╭─ Task inputs
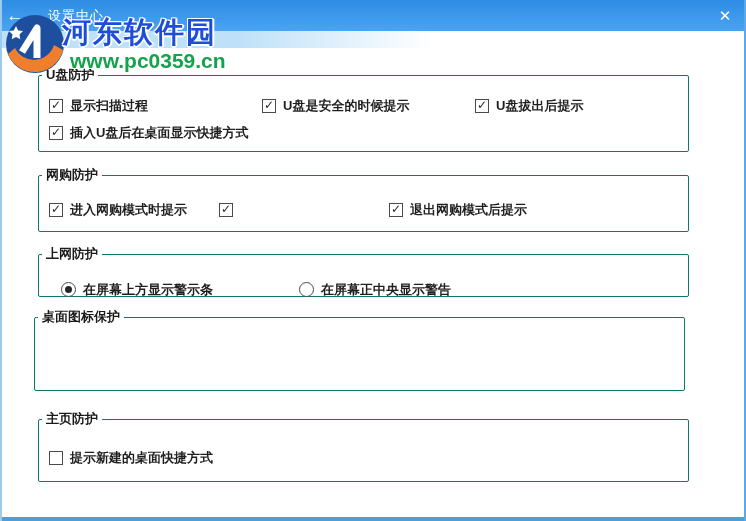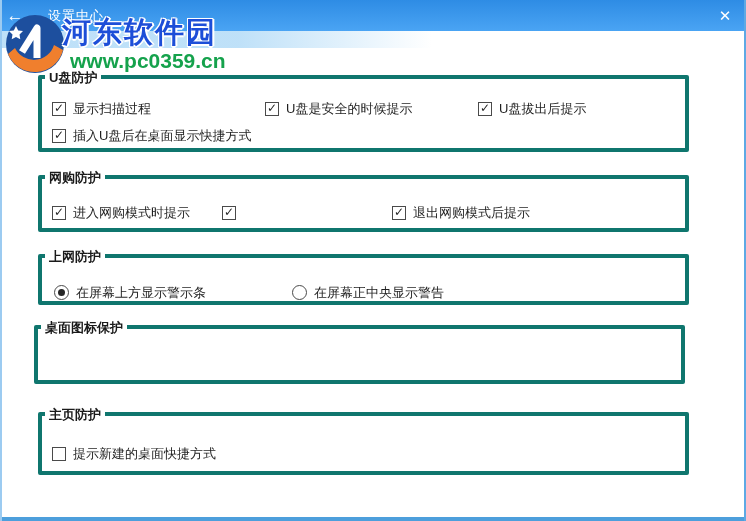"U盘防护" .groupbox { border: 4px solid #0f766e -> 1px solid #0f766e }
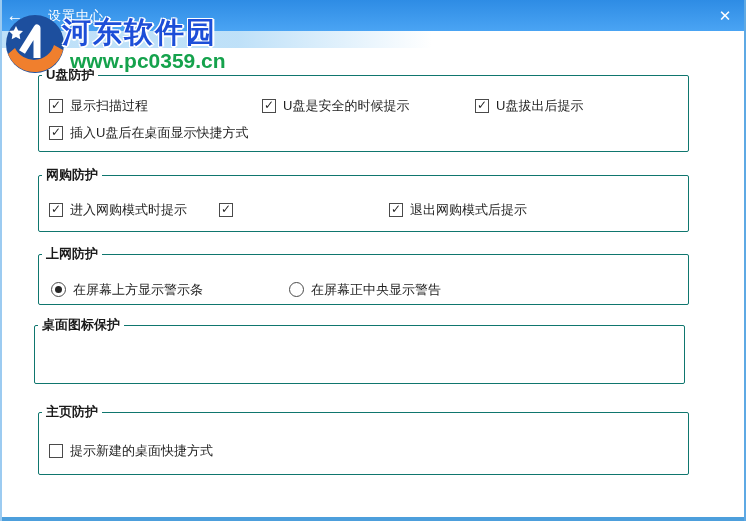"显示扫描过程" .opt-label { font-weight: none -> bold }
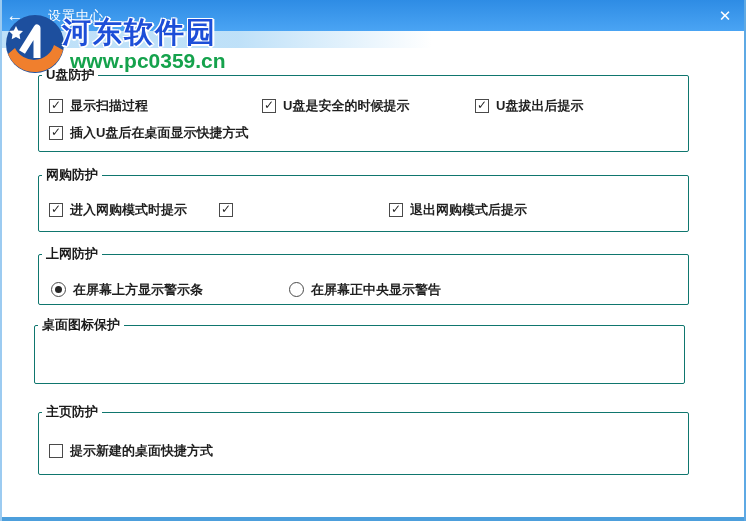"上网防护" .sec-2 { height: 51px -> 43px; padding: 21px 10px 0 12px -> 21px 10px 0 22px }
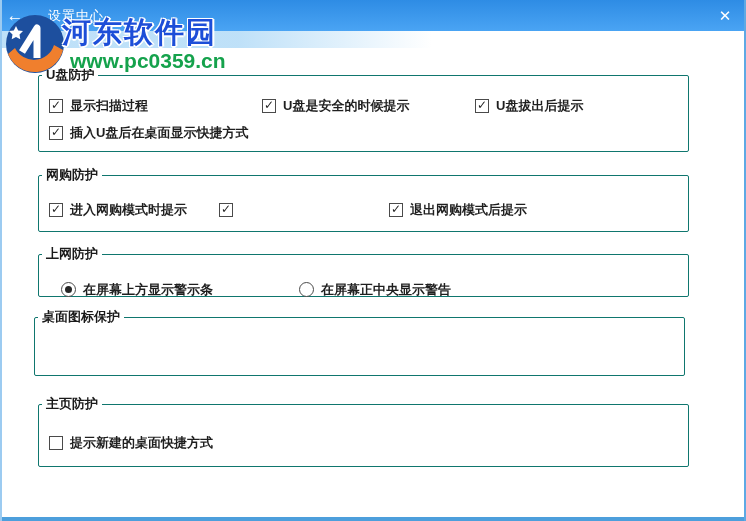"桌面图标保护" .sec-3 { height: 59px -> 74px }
╰─
╭─ Task inputs
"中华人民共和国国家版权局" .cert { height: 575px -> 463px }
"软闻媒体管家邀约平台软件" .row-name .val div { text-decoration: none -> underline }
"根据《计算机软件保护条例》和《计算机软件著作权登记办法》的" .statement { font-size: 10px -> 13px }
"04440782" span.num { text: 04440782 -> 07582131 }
╰─
→ Task instructions
Copy every line from the material in which the word "text" can be found.

→ Solution to this exercise
"软闻媒体管家邀约平台软件" .row-name .val div { text-decoration: none -> underline }
"04440782" span.num { text: 04440782 -> 07582131 }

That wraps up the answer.